The 205-page 6″ x 9″ paperback (or PDF ebook) blends discussion with a healthy number of tables and, where appropriate and meaningful, graphs to show the picture for 9,200+ libraries as a whole and divided into ten groups (by size of legal service area). (Some graphs use five colors in the PDF ebook, but the colors and line patterns are chosen so the graphs are fully readable in the black-and-white print book.)

The book represents newer data than Give Us a Dollar and We’ll Give You Back Four, presented in a way that should be easier to understand and use, although it also includes fewer measures and larger (thus fewer) groups of libraries. It also discusses change over time, which the earlier book did not.

How is it available?

The paperback version is available for $19.96 plus shipping (a 20% discount from the $24.95 list price) from Lulu. The ISBN is 978-1-304-35588-1. It will eventually (in a few weeks?) be available from Amazon at $24.95 or whatever discount Amazon chooses to assign.

The PDF ebook (no DRM) costs $9.99 (no shipping) from Lulu.

A special site license PDF ebook edition costs $39.99 from Lulu.

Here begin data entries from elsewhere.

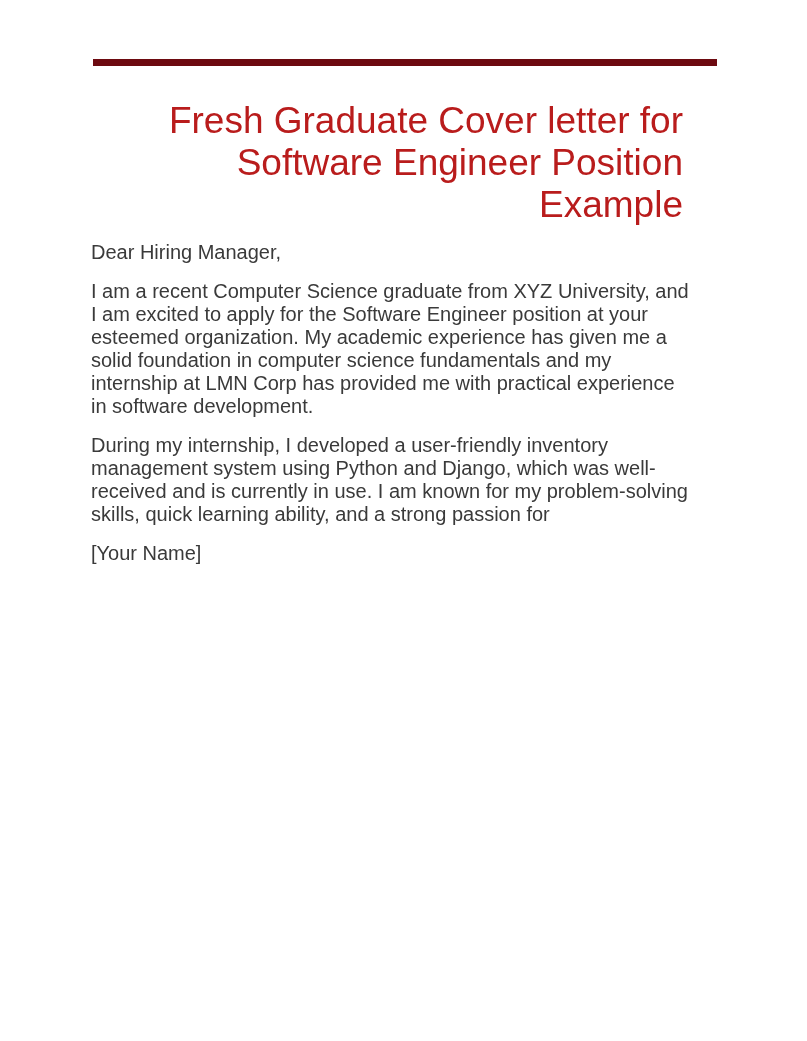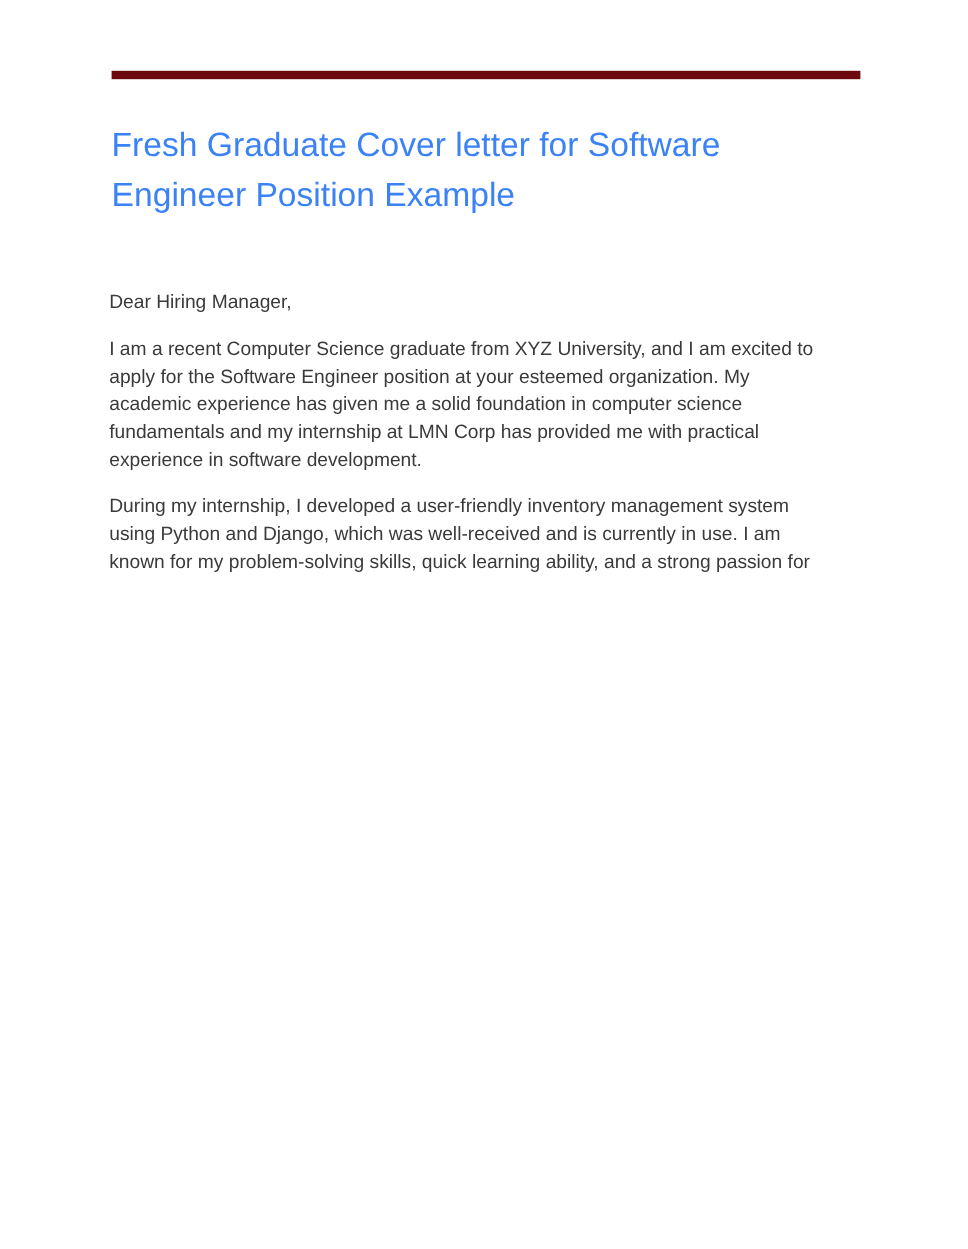--- a/index.html
+++ b/index.html
@@ -1,28 +1,29 @@
 <!DOCTYPE html>
 <html><head>
 <meta charset="utf-8">
 <style>
   html, body { margin: 0; padding: 0; background: #ffffff; }
   body { width: 807px; height: 1041px; position: relative; overflow: hidden;
          font-family: "Liberation Sans", sans-serif; color: #3a3a3a; }
   .top-rule { position: absolute; left: 93px; top: 59px; width: 624px; height: 7px; background: #6d0a10; }
-  .title { position: absolute; left: 93px; top: 100px; width: 590px; text-align: left;
-           font-size: 28px; line-height: 42px; color: #3b82f6; margin: 0; font-weight: normal; }
-  .body { position: absolute; left: 91px; top: 241px; width: 600px; font-size: 16px; line-height: 23px; color: #3a3a3a; }
+  .title { position: absolute; left: 93px; top: 100px; width: 590px; text-align: right;
+           font-size: 37px; line-height: 42px; color: #b91c1c; margin: 0; font-weight: normal; }
+  .body { position: absolute; left: 91px; top: 241px; width: 600px; font-size: 20px; line-height: 23px; color: #3a3a3a; }
   .body p { margin: 0 0 16px 0; }
   .clip { height: 19px; overflow: hidden; display: block; }
 </style>
 </head>
 <body>
 
 <div class="top-rule"></div>
 
 <h1 class="title">Fresh Graduate Cover letter for Software Engineer Position Example</h1>
 
 <div class="body">
   <p>Dear Hiring Manager,</p>
   <p>I am a recent Computer Science graduate from XYZ University, and I am excited to apply for the Software Engineer position at your esteemed organization. My academic experience has given me a solid foundation in computer science fundamentals and my internship at LMN Corp has provided me with practical experience in software development.</p>
   <p><span>During my internship, I developed a user-friendly inventory management system using Python and Django, which was well-received and is currently in use. I am known for my problem-solving skills, quick learning ability, and a strong passion for</span></p>
+  <p>[Your Name]</p>
 </div>
 
 </body></html>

This special site license edition explicitly allows a library, library school, college, university, single-state consortium, library association or other single-state agency to make this book available on a server with multiple simultaneous downloads, including use by distance students outside the state.

Why is there a site license edition?

  1. Because it seemed like a good idea for The Big Deal and The Damage Done, so I thought I’d do it here as well, since this book should be useful not only for library schools but for groups of libraries.
  2. Because I know that most American public libraries aren’t going to spend $9.99 for this book, and I’m hoping that some library groups will find it worth making available to them for free.

Will the book get cheaper if we wait to buy it?

No.

What will happen if everybody waits: The book will disappear from the market.

The book says “Volume 1: Libraries by Size.” What about Volume 2?

If the book and related books sell decently, I’ll prepare Volume 2, Libraries by State. You can read the first two of 49 state profiles to see how that would work–pages 33 to 52 of the October 2013 Cites & Insights (the link and pagination are to the single-column “online” version).

Why 49? Because the District of Columbia and Hawaii each have one public library system, so their profiles will be much shorter.

Will it be replaced with a newer version?

Possibly, but not for at least a year, and unless it’s successful, any newer version will be through a traditional publisher, probably making it later and certainly making it more expensive.

Of course, if it’s not successful, I’m guessing I can’t peddle it to a traditional publisher. So…

Can I get a sample?

You can get two samples.

  1. Pages 18-33 of the (online version of the) October 2013 Cites & Insights  includes portions of Chapter 1 and all of Chapter 4
  2. A draft version of Chapter 3 appears on pages 8-24 of the September 2013 Cites & Insights (pagination and link for the online version)

Tell me a little more…

Here’s the beginning of the first chapter:

A good public library is at the heart of any healthy community, and the true value provided by a good library is hard to measure. That value includes children whose road to literacy begins at the library; newly employed workers who use the library to improve their skills and find jobs; every patron who learns something new or enriches their life using library resources; and the myriad ways a good public library strengthens its community as a community center and resource.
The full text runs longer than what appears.